On February 28, 1993, CBS’s 60 Minutes aired a story claiming that shark cartilage cured cancer. The segment starred I. William Lane, a Florida businessman who owned a shark-fishing company. Lane had written a book titled Sharks Don’t Get Cancer. During the program, correspondent Mike Wallace showed several Cuban cancer victims exercising, all claiming that shark cartilage had cured them. Wallace was impressed, gushing about the new drug, cleverly called BeneFin.
Within two weeks of the 60 Minutes episode, thirty new shark cartilage products were on the market. Within two years, shark cartilage was a $30-million-a-year industry. In 1996, Lane wrote Sharks Still Don’t Get Cancer. By the late 1990s, one in four cancer sufferers took shark cartilage.

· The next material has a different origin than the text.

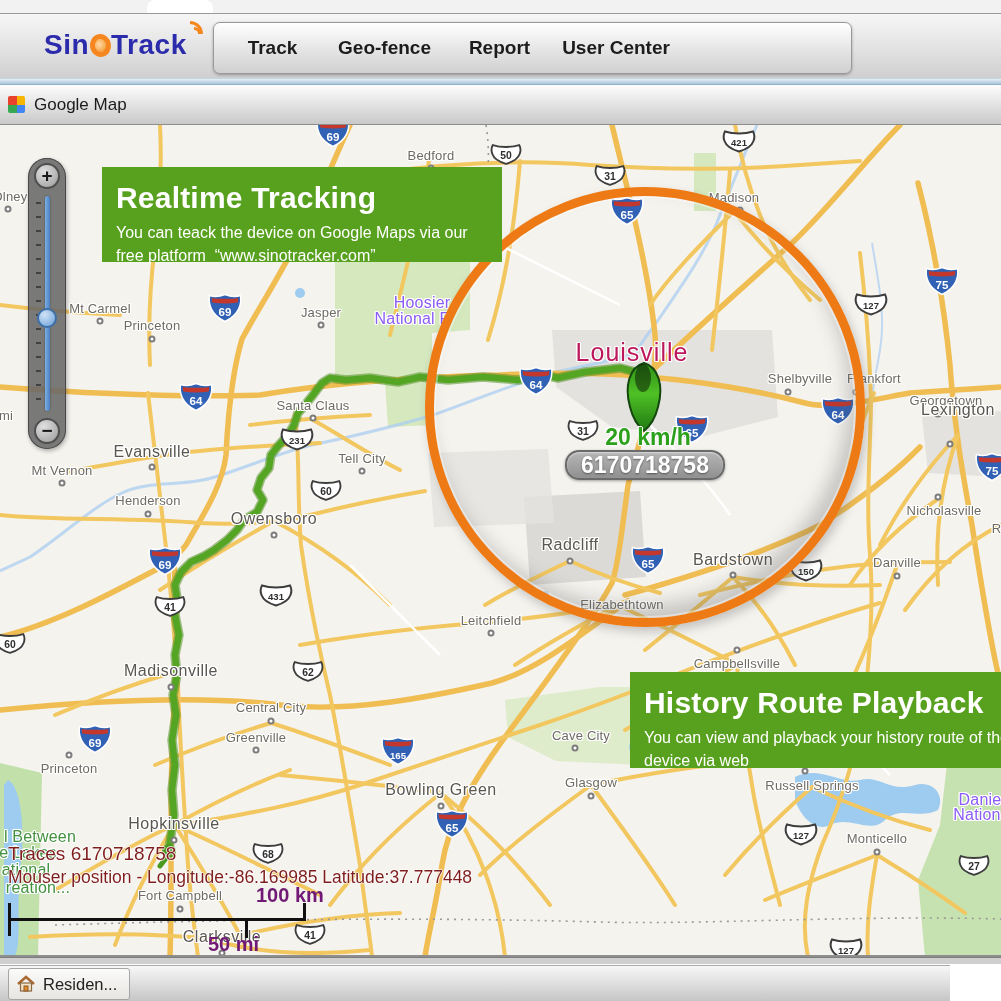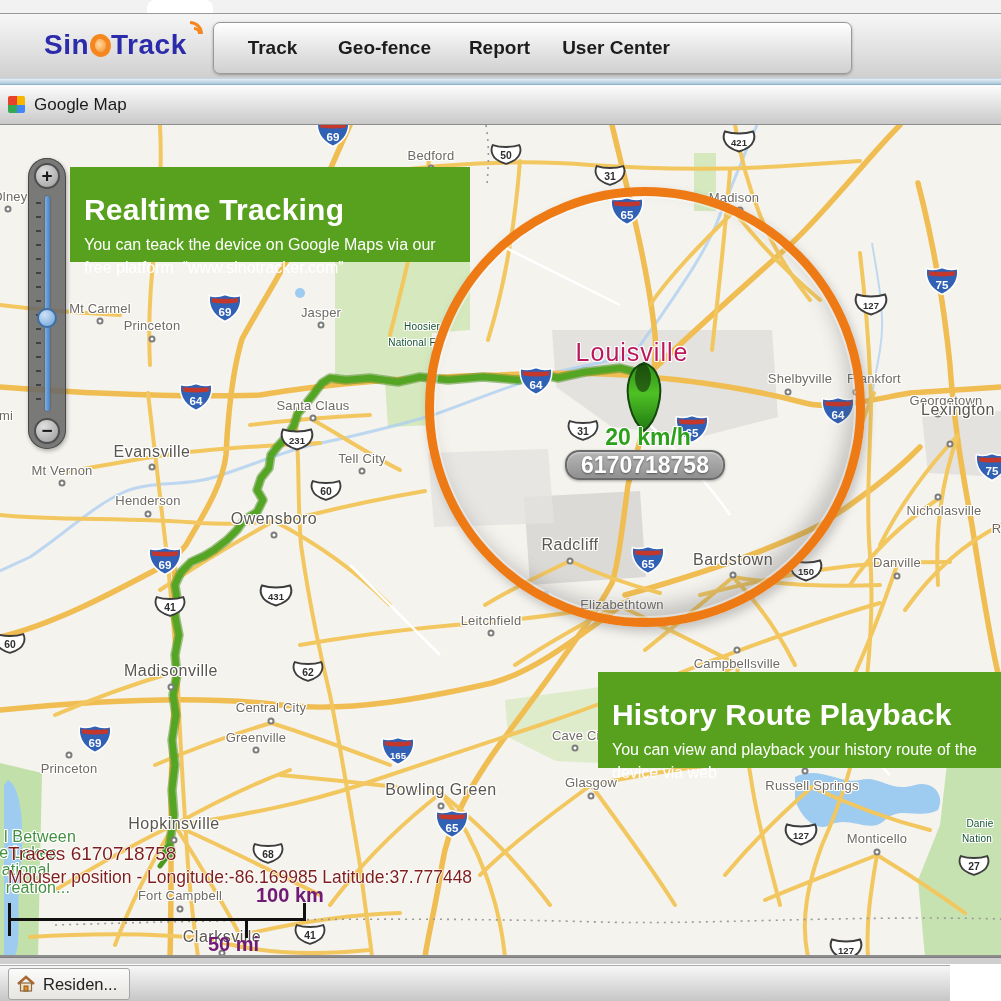"Realtime Tracking" .callout { margin-left: none -> 32px; padding: 24px 14px 10px -> 12px 14px 10px }
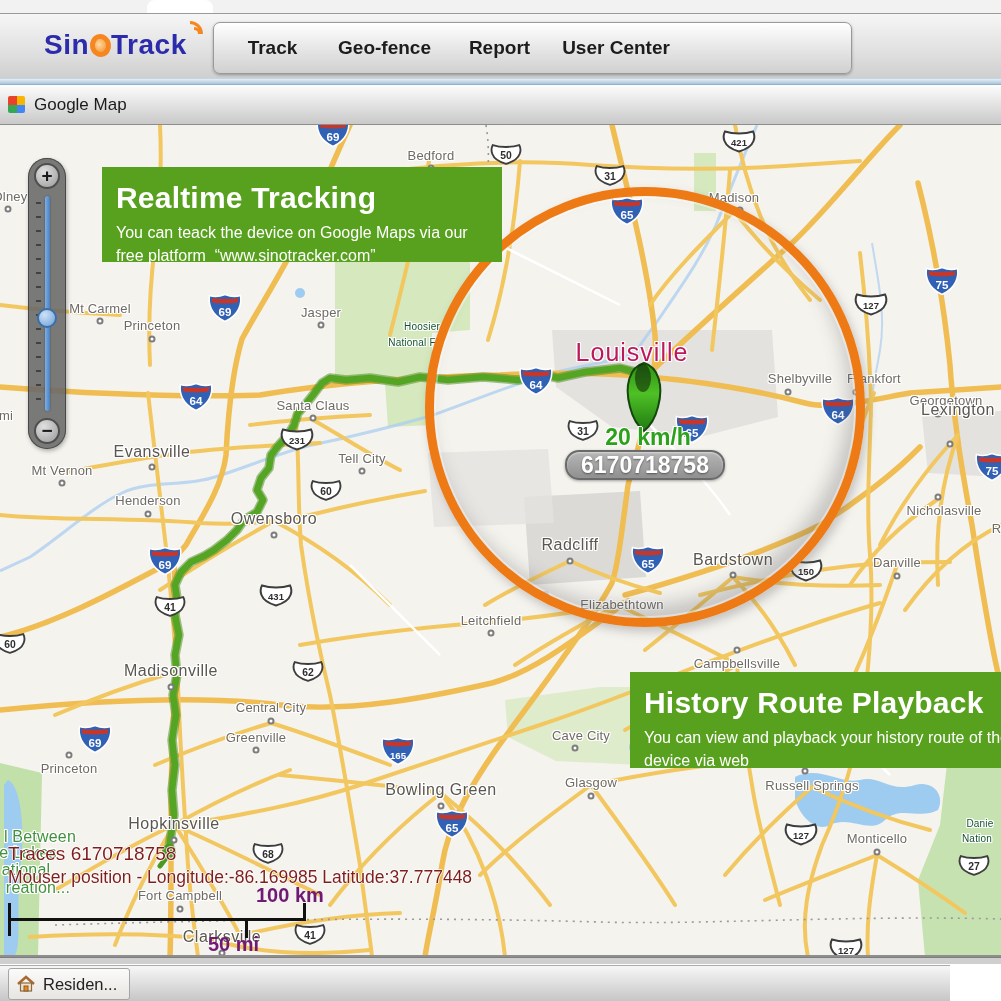"Hoosier" .ml.grn-lg { color: #14532d -> #8b5cf6; font-size: 10px -> 16px; margin-top: 23px -> none }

In preparing his program, Mike Wallace had either ignored or was unaware of several facts. First, according to the Smithsonian Institution’s Registry of Tumors in Lower Animals, sharks do get cancer, including cancer of the cartilage. Second, before the show, Lane had already enlisted a group of Belgian researchers to test his product. It didn’t work. Third, even if shark cartilage did cure certain cancers, eating it didn’t make much sense. Acids and enzymes in the stomach destroy proteins contained in cartilage. (That’s why diabetics don’t eat insulin; they inject it.) Within a few years of the 60 Minutes episode, thirteen studies showed that shark cartilage didn’t cure cancers of the breast, colon, lung, or prostate. In 2000, I. William Lane and his company were banned from making unsubstantiated claims that shark cartilage cures cancer.